● ASSIGNMENT
From the entries that follow, reproduce exactly and only the lines from the line with "resides in ~/var/app/org.mnemosyneproj.Mnemosyne/" to the line with "say teaching, I", endpoints included.

[Difference listings]
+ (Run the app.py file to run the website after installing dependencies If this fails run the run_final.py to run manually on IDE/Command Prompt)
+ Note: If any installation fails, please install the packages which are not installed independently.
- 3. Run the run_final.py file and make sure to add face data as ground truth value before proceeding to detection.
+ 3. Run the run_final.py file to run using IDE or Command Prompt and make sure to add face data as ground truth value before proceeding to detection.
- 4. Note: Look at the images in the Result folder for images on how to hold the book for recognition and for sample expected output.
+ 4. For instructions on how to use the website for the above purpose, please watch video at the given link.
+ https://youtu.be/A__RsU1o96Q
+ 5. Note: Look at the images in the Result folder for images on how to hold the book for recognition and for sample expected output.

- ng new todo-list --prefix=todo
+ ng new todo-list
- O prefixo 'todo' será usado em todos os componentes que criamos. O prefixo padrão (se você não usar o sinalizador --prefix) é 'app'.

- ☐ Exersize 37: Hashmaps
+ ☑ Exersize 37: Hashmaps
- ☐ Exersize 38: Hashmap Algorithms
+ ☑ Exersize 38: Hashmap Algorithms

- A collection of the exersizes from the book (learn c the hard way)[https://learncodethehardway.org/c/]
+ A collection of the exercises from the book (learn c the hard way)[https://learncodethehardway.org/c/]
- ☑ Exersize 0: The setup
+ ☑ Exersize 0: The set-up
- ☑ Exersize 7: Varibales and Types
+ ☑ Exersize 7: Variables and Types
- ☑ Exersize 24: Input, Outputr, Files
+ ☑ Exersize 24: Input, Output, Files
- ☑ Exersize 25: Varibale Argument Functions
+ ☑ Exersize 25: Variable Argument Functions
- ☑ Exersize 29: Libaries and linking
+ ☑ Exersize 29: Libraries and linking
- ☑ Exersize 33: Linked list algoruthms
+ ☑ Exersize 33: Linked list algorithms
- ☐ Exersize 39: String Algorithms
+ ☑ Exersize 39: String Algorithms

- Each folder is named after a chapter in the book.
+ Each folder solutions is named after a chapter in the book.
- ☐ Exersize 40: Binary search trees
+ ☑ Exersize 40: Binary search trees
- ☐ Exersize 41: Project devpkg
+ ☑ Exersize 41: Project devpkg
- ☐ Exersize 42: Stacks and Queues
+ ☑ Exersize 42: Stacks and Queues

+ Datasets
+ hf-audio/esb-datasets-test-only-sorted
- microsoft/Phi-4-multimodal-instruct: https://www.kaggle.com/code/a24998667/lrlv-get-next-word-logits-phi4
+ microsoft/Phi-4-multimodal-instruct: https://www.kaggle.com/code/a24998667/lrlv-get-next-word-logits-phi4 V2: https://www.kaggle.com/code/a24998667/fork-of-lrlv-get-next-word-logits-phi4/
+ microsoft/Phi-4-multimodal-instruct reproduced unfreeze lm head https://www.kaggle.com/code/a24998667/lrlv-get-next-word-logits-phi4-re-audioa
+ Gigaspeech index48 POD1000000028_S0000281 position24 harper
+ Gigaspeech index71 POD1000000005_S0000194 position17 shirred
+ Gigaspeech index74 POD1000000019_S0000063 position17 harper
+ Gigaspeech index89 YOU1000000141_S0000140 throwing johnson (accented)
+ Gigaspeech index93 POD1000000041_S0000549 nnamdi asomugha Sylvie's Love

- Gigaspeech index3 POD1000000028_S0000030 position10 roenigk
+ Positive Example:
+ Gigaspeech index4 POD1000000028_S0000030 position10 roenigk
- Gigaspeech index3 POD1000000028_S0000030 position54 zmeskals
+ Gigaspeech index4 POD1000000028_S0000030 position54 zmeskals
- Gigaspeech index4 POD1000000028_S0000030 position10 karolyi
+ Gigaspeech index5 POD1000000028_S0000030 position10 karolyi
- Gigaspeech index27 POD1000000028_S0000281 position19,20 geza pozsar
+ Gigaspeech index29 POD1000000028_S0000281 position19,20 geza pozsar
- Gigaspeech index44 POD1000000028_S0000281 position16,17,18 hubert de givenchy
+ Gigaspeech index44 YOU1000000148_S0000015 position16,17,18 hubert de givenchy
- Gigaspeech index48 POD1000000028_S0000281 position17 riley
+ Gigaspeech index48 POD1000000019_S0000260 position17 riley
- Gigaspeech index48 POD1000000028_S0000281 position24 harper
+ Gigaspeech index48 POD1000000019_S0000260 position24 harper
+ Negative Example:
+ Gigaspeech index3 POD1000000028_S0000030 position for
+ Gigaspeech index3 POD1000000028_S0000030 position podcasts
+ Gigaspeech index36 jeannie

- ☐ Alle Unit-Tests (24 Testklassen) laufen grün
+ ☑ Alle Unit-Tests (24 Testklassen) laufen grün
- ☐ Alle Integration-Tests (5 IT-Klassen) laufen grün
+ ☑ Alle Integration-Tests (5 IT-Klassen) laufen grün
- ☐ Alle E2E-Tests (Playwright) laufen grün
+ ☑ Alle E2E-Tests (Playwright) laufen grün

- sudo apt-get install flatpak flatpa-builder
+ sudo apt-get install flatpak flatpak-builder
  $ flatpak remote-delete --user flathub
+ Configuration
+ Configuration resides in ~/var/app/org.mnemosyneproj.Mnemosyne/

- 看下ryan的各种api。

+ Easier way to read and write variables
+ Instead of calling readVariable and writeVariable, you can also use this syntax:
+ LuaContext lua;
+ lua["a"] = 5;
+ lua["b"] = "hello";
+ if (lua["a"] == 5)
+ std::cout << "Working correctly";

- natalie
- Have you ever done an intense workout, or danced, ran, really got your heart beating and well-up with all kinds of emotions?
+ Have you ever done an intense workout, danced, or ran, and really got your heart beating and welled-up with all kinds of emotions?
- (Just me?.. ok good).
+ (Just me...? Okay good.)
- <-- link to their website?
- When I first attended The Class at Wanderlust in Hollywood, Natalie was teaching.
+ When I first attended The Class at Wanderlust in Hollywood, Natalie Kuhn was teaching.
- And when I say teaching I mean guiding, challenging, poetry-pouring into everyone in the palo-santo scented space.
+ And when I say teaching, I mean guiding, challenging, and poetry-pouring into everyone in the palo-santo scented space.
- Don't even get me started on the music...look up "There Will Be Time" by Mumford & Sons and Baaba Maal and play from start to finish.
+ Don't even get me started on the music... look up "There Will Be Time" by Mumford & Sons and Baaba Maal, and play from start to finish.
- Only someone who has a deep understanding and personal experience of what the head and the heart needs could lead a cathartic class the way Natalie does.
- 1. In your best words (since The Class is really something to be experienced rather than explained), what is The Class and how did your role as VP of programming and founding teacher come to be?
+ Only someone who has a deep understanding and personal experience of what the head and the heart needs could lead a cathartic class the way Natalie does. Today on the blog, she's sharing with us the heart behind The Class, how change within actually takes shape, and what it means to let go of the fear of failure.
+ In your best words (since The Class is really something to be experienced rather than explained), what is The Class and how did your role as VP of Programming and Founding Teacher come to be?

● EXERCISE RESPONSE
+ Configuration resides in ~/var/app/org.mnemosyneproj.Mnemosyne/

- 看下ryan的各种api。

+ Easier way to read and write variables
+ Instead of calling readVariable and writeVariable, you can also use this syntax:
+ LuaContext lua;
+ lua["a"] = 5;
+ lua["b"] = "hello";
+ if (lua["a"] == 5)
+ std::cout << "Working correctly";

- natalie
- Have you ever done an intense workout, or danced, ran, really got your heart beating and well-up with all kinds of emotions?
+ Have you ever done an intense workout, danced, or ran, and really got your heart beating and welled-up with all kinds of emotions?
- (Just me?.. ok good).
+ (Just me...? Okay good.)
- <-- link to their website?
- When I first attended The Class at Wanderlust in Hollywood, Natalie was teaching.
+ When I first attended The Class at Wanderlust in Hollywood, Natalie Kuhn was teaching.
- And when I say teaching I mean guiding, challenging, poetry-pouring into everyone in the palo-santo scented space.
+ And when I say teaching, I mean guiding, challenging, and poetry-pouring into everyone in the palo-santo scented space.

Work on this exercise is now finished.